Could you copy out every line of the data where the word "with" occurs?
BEGIN Information given
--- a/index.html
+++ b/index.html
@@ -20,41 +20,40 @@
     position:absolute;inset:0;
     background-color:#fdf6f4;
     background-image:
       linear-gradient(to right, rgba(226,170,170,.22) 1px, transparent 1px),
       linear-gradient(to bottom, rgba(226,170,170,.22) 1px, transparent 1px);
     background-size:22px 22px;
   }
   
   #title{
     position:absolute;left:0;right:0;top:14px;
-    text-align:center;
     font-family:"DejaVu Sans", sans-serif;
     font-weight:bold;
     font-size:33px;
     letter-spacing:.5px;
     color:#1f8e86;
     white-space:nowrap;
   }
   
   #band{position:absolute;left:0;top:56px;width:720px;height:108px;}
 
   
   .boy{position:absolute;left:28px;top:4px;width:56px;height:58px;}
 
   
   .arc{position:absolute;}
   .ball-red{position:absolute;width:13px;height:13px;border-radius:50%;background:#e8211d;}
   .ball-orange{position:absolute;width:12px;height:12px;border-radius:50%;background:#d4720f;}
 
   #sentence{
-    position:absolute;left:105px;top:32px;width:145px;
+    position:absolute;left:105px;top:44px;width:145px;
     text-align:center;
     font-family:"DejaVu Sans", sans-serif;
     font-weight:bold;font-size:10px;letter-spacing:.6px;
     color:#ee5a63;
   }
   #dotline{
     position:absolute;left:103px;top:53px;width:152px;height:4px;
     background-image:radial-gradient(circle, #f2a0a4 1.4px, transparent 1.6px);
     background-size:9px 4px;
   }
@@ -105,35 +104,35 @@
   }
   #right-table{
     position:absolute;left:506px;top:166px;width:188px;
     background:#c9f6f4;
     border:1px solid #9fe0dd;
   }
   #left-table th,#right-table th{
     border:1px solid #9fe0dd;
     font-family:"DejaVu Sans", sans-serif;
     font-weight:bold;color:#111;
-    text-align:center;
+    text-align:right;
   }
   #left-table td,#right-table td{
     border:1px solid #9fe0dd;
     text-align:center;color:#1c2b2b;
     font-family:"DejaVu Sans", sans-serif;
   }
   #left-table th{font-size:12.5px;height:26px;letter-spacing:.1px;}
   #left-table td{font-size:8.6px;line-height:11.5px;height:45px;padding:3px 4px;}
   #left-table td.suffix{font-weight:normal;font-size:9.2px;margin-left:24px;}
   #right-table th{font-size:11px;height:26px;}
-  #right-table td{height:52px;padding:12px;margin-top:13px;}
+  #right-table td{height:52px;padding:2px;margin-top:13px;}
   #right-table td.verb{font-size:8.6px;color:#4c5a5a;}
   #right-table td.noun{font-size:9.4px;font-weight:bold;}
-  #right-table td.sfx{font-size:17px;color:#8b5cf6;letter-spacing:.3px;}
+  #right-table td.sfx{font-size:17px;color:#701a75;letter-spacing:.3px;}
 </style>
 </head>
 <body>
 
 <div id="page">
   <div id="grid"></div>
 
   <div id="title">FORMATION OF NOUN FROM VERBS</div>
END Information given
BEGIN Information given
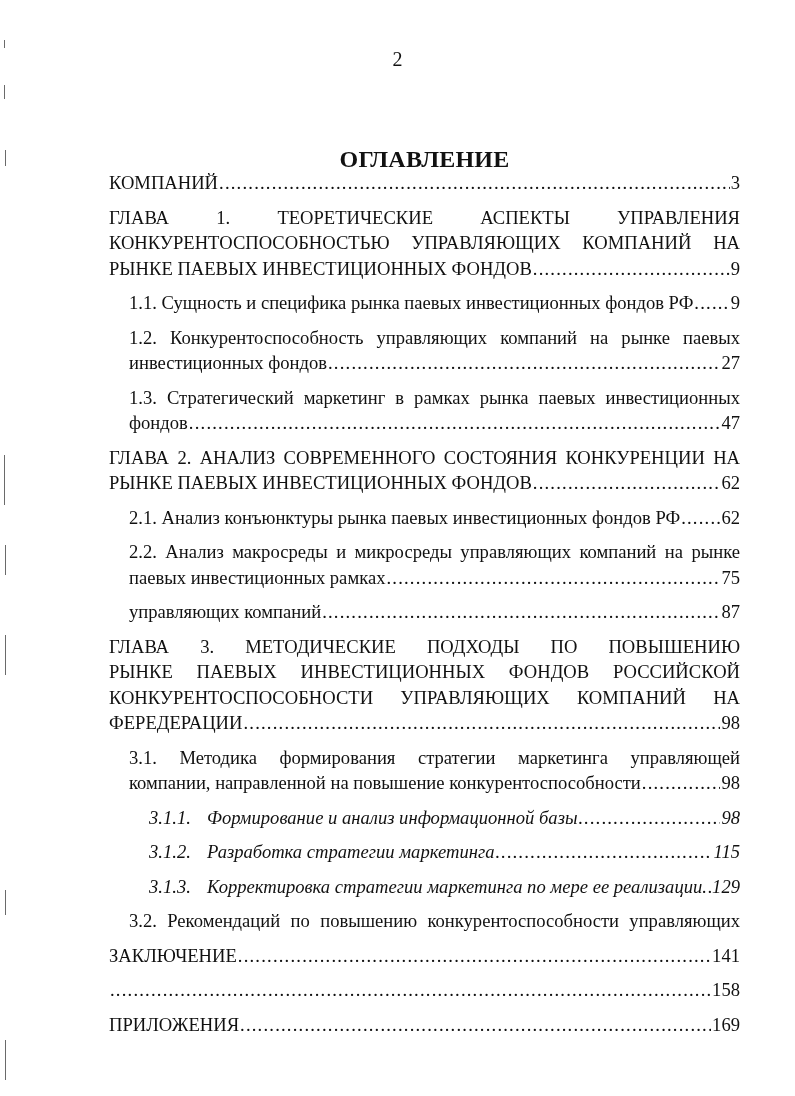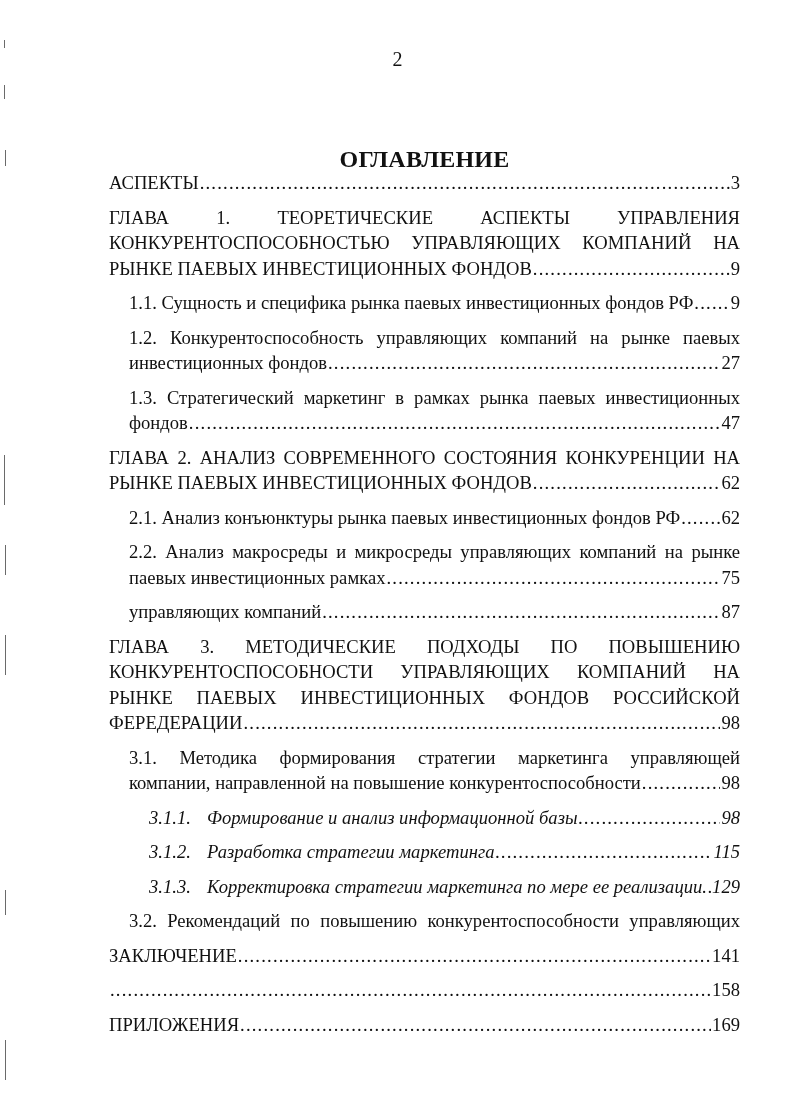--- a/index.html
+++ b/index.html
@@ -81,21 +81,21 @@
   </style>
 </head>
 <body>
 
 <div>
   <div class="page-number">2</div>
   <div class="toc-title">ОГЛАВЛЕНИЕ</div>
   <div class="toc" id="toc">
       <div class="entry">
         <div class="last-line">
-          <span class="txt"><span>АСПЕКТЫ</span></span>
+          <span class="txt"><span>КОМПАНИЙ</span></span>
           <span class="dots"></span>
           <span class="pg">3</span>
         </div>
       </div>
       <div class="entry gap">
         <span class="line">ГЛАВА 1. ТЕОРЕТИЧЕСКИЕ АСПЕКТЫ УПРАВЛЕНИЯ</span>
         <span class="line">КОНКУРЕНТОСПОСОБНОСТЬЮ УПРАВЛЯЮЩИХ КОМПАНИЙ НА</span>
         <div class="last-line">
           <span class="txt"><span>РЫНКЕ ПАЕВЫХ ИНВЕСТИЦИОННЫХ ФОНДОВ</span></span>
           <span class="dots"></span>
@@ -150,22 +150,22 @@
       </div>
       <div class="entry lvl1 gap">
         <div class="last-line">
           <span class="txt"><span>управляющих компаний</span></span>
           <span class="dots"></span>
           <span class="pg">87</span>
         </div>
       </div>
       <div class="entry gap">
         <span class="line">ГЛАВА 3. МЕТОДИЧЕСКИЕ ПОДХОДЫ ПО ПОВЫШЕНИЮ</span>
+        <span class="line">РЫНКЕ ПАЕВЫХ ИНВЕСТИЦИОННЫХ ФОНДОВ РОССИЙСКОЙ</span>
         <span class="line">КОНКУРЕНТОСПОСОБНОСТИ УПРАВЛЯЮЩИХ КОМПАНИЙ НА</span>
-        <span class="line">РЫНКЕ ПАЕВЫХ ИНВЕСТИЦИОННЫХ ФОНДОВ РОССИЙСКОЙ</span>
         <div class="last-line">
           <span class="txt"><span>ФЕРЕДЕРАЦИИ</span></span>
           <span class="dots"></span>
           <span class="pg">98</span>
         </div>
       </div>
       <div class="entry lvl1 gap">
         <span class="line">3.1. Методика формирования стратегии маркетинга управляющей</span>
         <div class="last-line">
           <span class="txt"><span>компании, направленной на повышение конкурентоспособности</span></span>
END Information given
BEGIN Information given
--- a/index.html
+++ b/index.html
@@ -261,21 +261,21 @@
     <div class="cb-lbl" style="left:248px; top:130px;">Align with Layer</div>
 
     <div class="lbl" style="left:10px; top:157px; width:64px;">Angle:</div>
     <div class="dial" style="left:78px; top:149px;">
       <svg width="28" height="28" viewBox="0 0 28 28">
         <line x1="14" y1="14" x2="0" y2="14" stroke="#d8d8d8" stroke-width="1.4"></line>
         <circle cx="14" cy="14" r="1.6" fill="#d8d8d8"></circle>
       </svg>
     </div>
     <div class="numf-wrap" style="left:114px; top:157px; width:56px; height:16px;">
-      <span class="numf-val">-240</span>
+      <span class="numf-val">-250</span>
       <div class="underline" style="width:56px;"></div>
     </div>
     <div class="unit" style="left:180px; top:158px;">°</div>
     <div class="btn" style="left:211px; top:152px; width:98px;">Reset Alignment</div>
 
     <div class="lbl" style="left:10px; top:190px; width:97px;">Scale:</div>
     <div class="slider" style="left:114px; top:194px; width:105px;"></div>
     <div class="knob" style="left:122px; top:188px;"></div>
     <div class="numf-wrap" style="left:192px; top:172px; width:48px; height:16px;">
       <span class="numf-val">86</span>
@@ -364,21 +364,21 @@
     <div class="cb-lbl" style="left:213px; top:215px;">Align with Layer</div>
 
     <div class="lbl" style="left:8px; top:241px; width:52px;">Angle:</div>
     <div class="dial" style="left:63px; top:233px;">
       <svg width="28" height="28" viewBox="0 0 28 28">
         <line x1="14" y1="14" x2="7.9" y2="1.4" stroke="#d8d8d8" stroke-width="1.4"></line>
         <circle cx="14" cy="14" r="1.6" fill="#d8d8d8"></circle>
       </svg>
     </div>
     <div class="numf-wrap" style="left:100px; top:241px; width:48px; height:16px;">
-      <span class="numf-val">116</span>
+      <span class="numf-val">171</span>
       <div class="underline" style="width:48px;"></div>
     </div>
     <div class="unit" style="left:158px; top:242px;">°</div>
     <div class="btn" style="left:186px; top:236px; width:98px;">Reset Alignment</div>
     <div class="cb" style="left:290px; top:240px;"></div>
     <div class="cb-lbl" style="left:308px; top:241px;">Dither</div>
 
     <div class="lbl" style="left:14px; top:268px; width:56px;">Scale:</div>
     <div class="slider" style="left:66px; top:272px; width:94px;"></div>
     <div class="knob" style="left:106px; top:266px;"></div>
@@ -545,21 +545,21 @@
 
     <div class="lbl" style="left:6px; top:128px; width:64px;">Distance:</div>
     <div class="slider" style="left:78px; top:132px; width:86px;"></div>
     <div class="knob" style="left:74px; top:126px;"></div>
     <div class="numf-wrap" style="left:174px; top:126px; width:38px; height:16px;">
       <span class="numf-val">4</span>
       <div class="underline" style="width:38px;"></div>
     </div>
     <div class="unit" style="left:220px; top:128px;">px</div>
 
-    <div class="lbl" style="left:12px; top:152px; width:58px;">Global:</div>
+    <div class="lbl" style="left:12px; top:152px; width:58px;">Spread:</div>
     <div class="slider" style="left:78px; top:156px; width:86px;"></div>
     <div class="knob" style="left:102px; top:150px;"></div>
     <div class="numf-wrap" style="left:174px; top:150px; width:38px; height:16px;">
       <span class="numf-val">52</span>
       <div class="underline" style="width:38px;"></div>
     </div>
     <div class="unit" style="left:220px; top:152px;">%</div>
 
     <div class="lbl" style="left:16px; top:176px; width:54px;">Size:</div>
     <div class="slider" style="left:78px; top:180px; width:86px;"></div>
END Information given
### Output below
     <div class="cb-lbl" style="left:248px; top:130px;">Align with Layer</div>
     <div class="cb-lbl" style="left:213px; top:215px;">Align with Layer</div>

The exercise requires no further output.